13 want heel het volk zal het horen en vrezen, en niet meer opstandig zijn.
Ji duto biro winjo kendo nobed maluor bende ok ginichak gibed gi wich teko.
14 Wanneer gij in het land zijt gekomen, dat Jahweh, uw God, u zal geven, het in bezit hebt genomen, en u daar zult hebben gevestigd, en zegt: Ik wil een koning over mij aanstellen, zoals alle volken, die mij omringen,
Ka udonjo e piny ma ruoth ma Jehova Nyasaye ma Nyasachu miyou, mi ukawe kendo udakie ma uwacho niya, “We waket ruodhwa mana kaka ogendini moluorowa,”

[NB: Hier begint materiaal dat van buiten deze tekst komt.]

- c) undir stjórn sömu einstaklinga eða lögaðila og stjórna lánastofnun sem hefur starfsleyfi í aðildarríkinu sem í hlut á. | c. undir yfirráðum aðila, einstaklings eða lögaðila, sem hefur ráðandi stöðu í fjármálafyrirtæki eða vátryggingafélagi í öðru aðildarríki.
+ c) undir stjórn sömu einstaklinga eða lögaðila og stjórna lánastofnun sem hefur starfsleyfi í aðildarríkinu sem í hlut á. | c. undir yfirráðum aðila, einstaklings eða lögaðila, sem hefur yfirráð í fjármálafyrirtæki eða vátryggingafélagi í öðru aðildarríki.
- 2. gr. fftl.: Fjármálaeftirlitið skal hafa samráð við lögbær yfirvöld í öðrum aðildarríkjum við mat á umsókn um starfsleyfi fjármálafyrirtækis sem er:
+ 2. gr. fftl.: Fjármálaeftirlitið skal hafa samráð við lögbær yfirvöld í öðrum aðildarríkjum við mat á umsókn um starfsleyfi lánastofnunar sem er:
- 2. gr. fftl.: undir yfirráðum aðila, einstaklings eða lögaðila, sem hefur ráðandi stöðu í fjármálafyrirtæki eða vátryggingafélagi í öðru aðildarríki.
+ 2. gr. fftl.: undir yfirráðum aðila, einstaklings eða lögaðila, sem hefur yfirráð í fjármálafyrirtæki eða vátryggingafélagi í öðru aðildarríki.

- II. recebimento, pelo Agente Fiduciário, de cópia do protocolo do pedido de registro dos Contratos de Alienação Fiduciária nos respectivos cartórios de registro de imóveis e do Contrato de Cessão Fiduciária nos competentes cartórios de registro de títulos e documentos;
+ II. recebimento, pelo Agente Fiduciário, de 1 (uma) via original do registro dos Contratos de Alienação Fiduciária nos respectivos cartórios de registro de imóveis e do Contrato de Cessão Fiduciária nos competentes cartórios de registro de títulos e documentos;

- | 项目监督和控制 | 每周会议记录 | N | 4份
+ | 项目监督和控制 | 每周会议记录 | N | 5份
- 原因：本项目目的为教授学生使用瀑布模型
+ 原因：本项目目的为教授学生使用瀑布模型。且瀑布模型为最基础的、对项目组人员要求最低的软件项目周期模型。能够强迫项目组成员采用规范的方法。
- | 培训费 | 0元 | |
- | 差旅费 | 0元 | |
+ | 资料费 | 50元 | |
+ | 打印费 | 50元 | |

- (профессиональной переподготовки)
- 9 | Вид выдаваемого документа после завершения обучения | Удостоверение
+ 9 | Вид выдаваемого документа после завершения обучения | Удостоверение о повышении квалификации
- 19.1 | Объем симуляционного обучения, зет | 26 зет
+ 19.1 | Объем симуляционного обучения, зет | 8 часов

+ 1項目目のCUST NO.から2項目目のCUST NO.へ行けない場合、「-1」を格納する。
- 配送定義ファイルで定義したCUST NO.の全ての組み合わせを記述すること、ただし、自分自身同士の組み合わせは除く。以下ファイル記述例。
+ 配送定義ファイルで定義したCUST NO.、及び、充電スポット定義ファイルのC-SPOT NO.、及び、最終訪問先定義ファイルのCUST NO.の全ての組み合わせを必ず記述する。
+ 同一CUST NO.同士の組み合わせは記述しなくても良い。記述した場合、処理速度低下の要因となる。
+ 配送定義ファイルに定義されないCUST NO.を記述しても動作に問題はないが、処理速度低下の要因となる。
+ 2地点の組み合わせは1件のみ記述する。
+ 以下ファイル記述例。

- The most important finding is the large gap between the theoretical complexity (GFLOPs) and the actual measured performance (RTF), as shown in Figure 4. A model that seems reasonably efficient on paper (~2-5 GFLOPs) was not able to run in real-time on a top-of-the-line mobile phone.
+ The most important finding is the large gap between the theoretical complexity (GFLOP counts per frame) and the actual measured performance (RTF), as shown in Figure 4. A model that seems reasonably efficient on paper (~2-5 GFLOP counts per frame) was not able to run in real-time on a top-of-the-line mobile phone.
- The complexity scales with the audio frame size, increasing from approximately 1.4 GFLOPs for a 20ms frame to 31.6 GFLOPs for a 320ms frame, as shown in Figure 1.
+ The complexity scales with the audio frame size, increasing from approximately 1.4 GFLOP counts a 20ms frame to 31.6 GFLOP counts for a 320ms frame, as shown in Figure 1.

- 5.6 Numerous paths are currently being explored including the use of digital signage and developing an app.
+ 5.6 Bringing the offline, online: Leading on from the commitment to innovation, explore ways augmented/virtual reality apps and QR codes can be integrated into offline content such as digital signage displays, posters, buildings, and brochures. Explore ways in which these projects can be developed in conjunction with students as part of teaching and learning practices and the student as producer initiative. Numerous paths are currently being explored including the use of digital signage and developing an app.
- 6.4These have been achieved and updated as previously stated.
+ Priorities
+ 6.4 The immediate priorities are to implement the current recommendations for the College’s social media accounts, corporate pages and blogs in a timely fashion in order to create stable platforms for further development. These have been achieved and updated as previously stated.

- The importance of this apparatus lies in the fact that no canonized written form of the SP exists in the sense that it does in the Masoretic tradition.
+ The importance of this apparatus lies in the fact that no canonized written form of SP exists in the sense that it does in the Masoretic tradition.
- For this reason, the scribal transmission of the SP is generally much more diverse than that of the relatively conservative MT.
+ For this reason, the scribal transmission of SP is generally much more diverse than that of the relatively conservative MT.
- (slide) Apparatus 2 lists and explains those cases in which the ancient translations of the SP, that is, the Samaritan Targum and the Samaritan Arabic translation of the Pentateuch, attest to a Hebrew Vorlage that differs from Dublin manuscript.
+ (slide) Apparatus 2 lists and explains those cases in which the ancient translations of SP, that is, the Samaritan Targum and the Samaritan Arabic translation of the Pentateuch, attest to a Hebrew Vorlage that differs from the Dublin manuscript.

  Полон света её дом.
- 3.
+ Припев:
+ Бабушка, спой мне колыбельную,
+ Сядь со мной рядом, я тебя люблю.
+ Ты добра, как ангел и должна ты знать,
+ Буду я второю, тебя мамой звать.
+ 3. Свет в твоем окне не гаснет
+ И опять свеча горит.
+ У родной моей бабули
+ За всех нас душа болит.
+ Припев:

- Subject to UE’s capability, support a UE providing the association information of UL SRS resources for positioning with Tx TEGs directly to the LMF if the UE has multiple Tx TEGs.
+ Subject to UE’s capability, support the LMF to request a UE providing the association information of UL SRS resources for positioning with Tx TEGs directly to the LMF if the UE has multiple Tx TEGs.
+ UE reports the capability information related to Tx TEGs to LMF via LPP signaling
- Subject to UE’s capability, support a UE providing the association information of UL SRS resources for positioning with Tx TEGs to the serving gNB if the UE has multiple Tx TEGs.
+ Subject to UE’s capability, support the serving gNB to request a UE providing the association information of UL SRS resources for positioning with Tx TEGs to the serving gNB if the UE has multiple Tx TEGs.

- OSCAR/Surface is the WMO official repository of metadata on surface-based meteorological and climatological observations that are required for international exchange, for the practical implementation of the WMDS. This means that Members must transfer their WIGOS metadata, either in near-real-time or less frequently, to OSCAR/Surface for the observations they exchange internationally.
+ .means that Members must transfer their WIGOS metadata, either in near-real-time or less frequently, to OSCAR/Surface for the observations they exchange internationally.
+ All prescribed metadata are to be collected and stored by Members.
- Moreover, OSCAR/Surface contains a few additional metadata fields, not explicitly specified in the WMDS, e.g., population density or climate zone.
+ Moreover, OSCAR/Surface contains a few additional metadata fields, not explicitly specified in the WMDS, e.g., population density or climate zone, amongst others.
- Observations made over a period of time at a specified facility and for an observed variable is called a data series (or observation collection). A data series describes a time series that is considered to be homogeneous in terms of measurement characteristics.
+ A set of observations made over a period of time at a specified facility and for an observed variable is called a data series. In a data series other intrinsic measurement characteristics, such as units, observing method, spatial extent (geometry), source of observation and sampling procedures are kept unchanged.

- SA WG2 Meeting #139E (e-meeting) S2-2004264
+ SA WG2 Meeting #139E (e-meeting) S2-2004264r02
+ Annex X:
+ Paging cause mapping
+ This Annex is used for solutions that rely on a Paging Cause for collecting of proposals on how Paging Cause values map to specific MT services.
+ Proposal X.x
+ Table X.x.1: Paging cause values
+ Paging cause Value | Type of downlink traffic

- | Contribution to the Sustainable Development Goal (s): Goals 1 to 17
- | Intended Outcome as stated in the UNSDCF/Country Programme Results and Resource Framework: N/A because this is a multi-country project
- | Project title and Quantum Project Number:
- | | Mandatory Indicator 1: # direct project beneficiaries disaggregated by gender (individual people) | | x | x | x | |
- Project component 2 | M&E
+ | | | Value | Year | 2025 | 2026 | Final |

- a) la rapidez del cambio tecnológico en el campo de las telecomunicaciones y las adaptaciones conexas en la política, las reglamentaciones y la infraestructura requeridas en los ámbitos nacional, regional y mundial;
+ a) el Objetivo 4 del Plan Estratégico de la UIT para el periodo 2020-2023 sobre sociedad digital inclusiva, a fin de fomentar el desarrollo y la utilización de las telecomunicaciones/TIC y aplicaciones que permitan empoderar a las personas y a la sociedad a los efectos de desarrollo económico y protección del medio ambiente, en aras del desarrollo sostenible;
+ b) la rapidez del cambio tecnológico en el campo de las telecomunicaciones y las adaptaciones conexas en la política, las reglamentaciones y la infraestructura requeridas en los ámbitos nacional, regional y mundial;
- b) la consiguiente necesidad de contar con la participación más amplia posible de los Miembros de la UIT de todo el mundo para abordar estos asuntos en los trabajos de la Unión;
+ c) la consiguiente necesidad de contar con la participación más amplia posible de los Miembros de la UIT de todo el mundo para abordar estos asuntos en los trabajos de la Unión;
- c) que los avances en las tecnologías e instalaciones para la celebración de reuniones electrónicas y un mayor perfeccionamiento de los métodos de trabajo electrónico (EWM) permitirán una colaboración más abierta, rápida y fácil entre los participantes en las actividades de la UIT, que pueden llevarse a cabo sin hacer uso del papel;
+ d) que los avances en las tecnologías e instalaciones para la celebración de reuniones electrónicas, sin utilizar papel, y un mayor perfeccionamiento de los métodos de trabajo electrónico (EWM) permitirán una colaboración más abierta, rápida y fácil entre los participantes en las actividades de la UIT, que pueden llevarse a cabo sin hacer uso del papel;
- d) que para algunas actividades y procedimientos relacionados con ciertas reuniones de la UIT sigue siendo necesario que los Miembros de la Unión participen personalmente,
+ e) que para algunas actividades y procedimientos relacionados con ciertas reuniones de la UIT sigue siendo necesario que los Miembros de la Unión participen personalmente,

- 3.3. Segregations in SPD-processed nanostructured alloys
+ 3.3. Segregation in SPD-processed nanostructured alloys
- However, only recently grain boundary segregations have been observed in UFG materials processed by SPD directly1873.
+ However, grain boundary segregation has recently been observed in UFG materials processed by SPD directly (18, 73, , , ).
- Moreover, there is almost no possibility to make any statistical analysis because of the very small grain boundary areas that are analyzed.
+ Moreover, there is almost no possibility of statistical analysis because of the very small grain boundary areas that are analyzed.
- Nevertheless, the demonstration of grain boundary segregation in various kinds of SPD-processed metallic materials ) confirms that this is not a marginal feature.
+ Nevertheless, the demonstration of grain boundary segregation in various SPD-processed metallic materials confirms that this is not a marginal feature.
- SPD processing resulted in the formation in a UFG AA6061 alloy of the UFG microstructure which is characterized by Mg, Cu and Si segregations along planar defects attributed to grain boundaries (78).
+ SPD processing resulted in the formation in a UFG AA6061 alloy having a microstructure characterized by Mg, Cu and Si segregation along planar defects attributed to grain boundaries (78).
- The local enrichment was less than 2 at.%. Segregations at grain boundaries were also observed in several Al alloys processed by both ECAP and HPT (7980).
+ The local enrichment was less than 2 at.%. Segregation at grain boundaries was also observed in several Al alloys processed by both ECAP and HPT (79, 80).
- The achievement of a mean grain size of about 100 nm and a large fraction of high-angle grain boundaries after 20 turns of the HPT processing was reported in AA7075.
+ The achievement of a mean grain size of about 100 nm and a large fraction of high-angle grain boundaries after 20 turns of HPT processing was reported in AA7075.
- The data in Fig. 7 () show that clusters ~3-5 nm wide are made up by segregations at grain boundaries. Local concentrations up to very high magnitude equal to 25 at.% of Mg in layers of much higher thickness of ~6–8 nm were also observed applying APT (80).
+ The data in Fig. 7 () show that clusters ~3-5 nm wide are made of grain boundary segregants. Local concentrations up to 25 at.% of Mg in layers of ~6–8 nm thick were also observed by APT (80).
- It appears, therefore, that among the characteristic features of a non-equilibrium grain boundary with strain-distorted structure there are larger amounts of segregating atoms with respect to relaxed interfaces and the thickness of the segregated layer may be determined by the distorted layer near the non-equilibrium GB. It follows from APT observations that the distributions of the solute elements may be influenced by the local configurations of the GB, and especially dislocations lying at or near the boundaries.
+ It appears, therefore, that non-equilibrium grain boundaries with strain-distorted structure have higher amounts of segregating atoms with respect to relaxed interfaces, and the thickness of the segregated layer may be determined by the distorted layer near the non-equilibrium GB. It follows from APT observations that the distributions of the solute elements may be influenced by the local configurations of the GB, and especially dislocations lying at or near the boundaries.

15 dan moogt gij slechts als koning over u aanstellen, dien Jahweh, uw God, zal uitverkiezen. Het moet iemand uit uw broeders zijn, dien gij als koning over u aanstelt; in geen geval moogt gij een buitenlander, iemand die niet tot uw broeders behoort, aan uw hoofd plaatsen.
to neuru ni uyiero ruoth ma Jehova Nyasaye ma Nyasachu ema ochiwo, kendo nyaka obed achiel kuom oweteu, kik uket ngʼat machielo, ma ok en ja-Israel wadu.
16 Hij mag geen talrijke paarden gaan houden, en het volk niet naar Egypte terugvoeren om meer paarden te krijgen; want Jahweh heeft u gezegd: Nooit keert ge meer terug langs die weg!
To ruoth ok onego obed gi farese mangʼeny kata chuno ji mondo odog Misri dhi omo moko, nimar Jehova Nyasaye osewachonu niya, “Ok onego udog gi yorno kendo.”
17 Ook mag hij geen talrijke vrouwen nemen, om niet afvallig te worden, en niet veel zilver en goud ophopen.
Kik obed gi mon mathoth nikech mano dipoka oketho parone. Bende kik obed gi fedha kod dhahabu mangʼeny.
18 En zodra hij de koningstroon heeft beklommen, moet hij zich op een boekrol een afschrift van de Wet laten maken, die bij de levietische priesters berust,
Ka okawo loch mar pinyruodhe, to nyaka ondik chikgi kogologi e kitap chik ma jodolo ma gin jo-Lawi nigo.
19 het bij zich houden en er iedere dag van zijn leven in lezen, om Jahweh, zijn God, te leren vrezen en alle geboden van deze Wet en deze bepalingen nauwgezet te volbrengen.
Chikgi nyaka obedgo kosomo pile ndalo duto mag ngimane mondo opuonjrego miyo Jehova Nyasaye ma Nyasache luor korito chikenegi kod buchene duto.
20 Zo zal hij zich niet trots boven zijn broeders verheffen, noch ter rechter- of ter linkerzijde van de geboden afwijken, en lange tijd met zijn zonen zijn koningschap in Israël behouden.
Kendo kik okwanre ni ober maloyo owetene koweyo luwo chik. Bangʼe en kod nyikwaye nobedie loch ndalo mangʼeny e pinyruodh Israel.